Und ich — 20 Geschichten über Wendepunkte des Lebens erscheint am 26.9. bei park x ullstein.

ISBN 978-3-98816-015-7l (Opens in a new window)

Der Titel hat von Anfang an jede Überlegung zu dieser Sammlung wie ein Gefühl begleitet und getragen. Er entstammt dem Gedicht von Robert Frost The Road Not Taken

In der vierten Strophe heißt es da:

Two roads diverged in a wood, and I—

I took the one less traveled by,

And that has made all the difference.

… and I — und ich — Ich freue mich sehr auf das Erscheinen dieses Buches und darauf, darüber mit euch ins Gespräch zu kommen. Es wird Lesungen und einen regen Austausch dazu geben. Ich freue mich, wenn ihr das Buch in der Buchhandlung eures Vertrauens vormerken lasst und das Buch dann mit uns feiert, wenn es erscheint.

Termine

Am 15.4. spreche ich um 20 Uhr im Instagram Livestream mit Mareike Fallwickl über ihren neuen Roman Und alle so still, der einen Tag später im Rowohlt Verlag erscheint.

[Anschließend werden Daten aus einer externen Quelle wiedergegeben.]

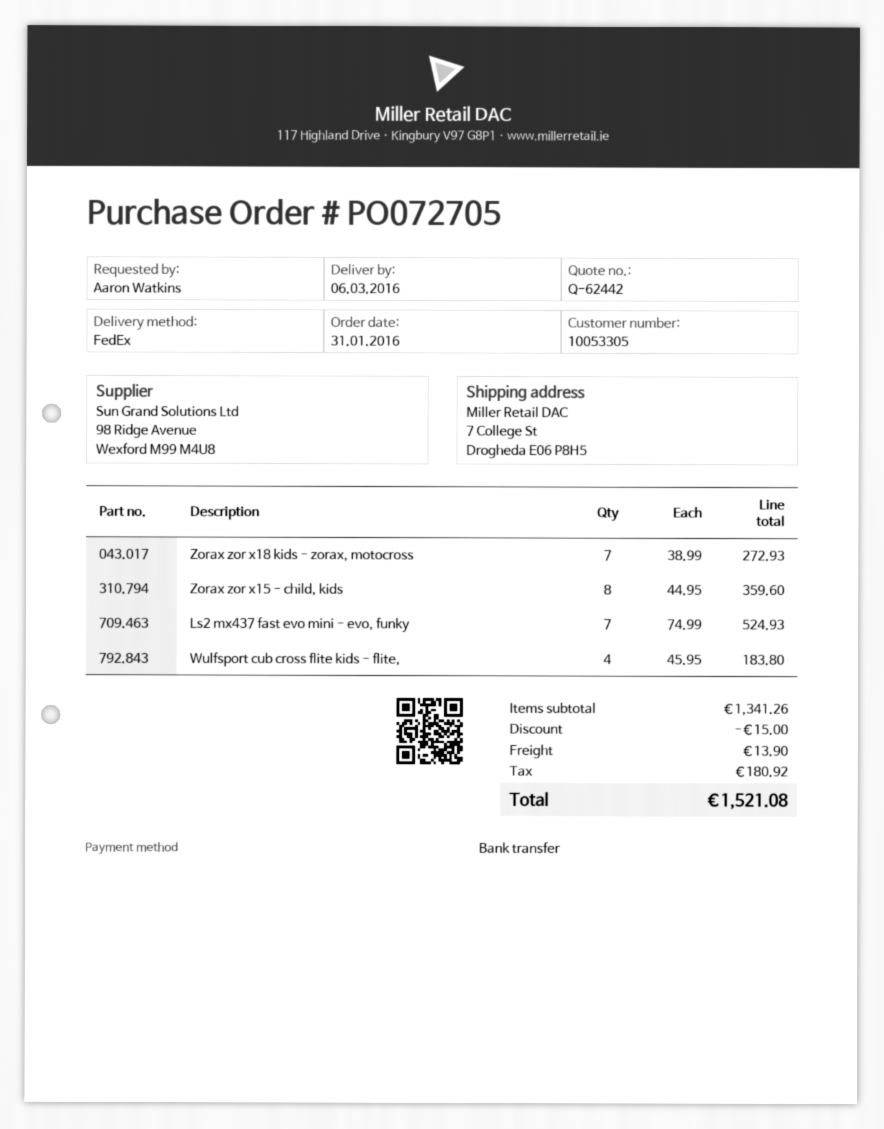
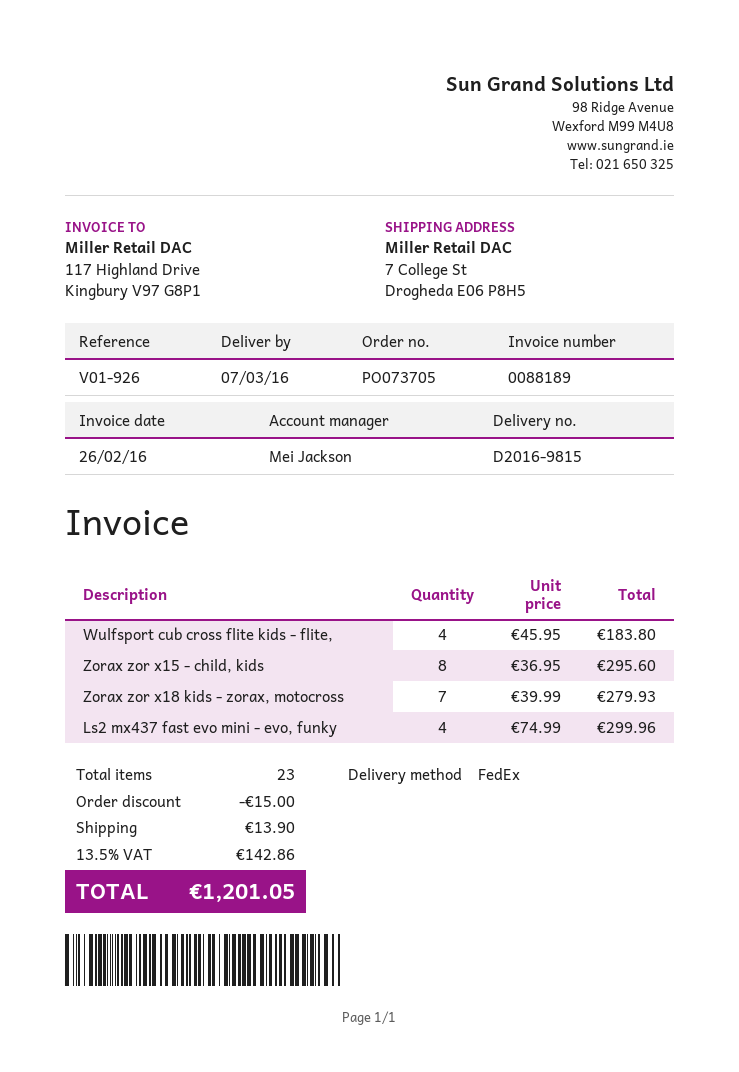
order number: PO072705 -> PO073705
delivery date: 2016-03-06 -> 2016-03-07
Zorax zor x18 kids - zorax, motocross: 7 x 38.99 = 272.93 -> 7 x 39.99 = 279.93
Zorax zor x15 - child, kids: 8 x 44.95 = 359.60 -> 8 x 36.95 = 295.60
Ls2 mx437 fast evo mini - evo, funky: 7 x 74.99 = 524.93 -> 4 x 74.99 = 299.96
tax: 180.92 -> 142.86
total: 1521.08 -> 1201.05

Am 16.4. folgt der zweite Teil unserer Entdeckung von Diane Olivers Nachbarn (übersetzt von Brigitte Jakobeit und Volker Oldenburg). Nachdem ich im Februar schon mit der Schauspielerin Benita Bailey und der Lektorin Nele Holdack über die wiederentdeckten Storys gesprochen habe, werde ich mich jetzt mit Georgina Fakunmoju und Ameena Quansah.

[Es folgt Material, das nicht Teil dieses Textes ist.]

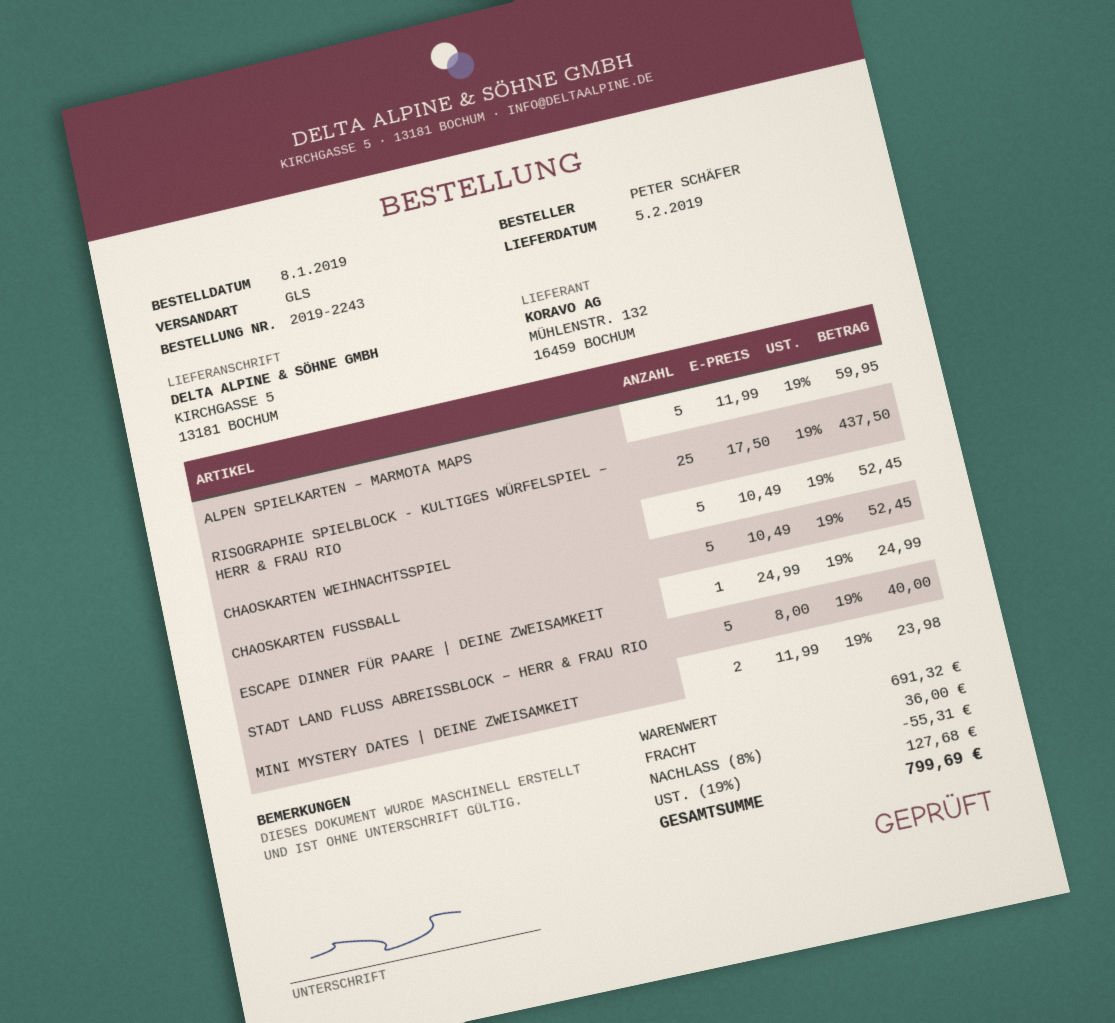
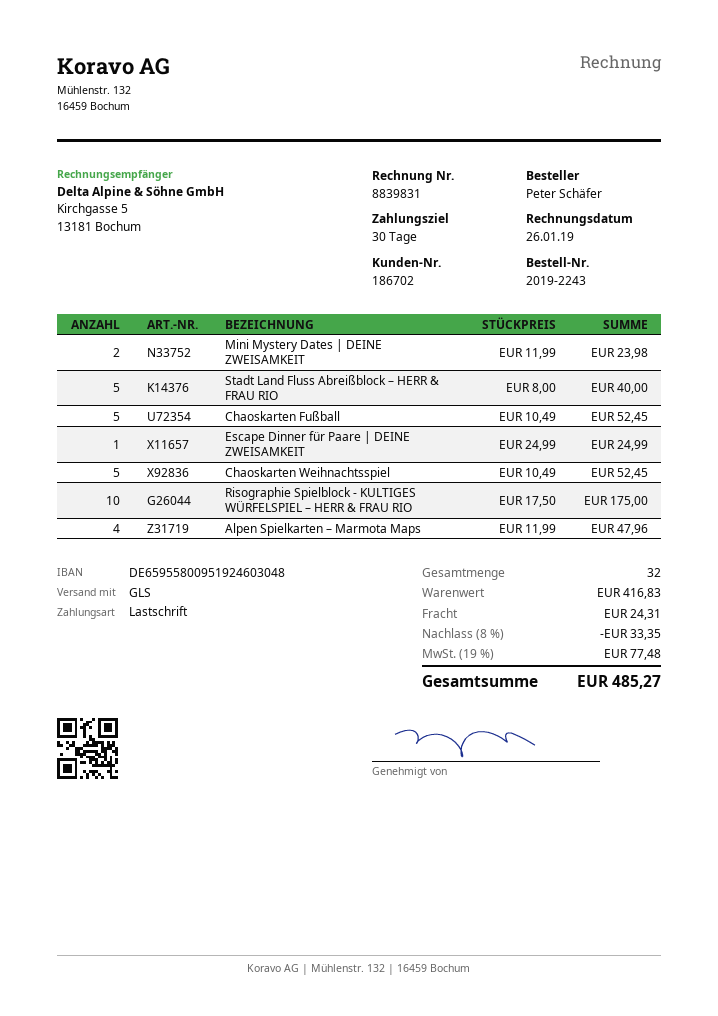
ALPEN SPIELKARTEN – MARMOTA MAPS: 5 x 11.99 = 59.95 -> 4 x 11.99 = 47.96
RISOGRAPHIE SPIELBLOCK - KULTIGES WÜRFELSPIEL – HERR & FRAU RIO: 25 x 17.50 = 437.50 -> 10 x 17.50 = 175.00
subtotal: 691.32 -> 416.83
discount: 8% = 55.31 -> 8% = 33.35
shipping: 36.00 -> 24.31
tax: 19% = 127.68 -> 19% = 77.48
total: 799.69 -> 485.27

Und Ende April hole ich die Diogenes-Tapir-Livestreams nach, die wir verschieben mussten, weil die Leipziger Buchmesse großartig war, aber kurzfristig Spuren auf meinen Stimmbändern hinterlassen hat.


Am 29.4. um 20 Uhr mit Programmleiterin Heide Kloth über die neue Reihe DIOGENES TAPIR

Am 30.4. um 20 Uhr mit Übersetzerin Anabelle Marthe Assaf über Sie und der Wald von Anaïs Barbeau-Lavalette

Ich freue mich sehr, wenn ihr einschaltet.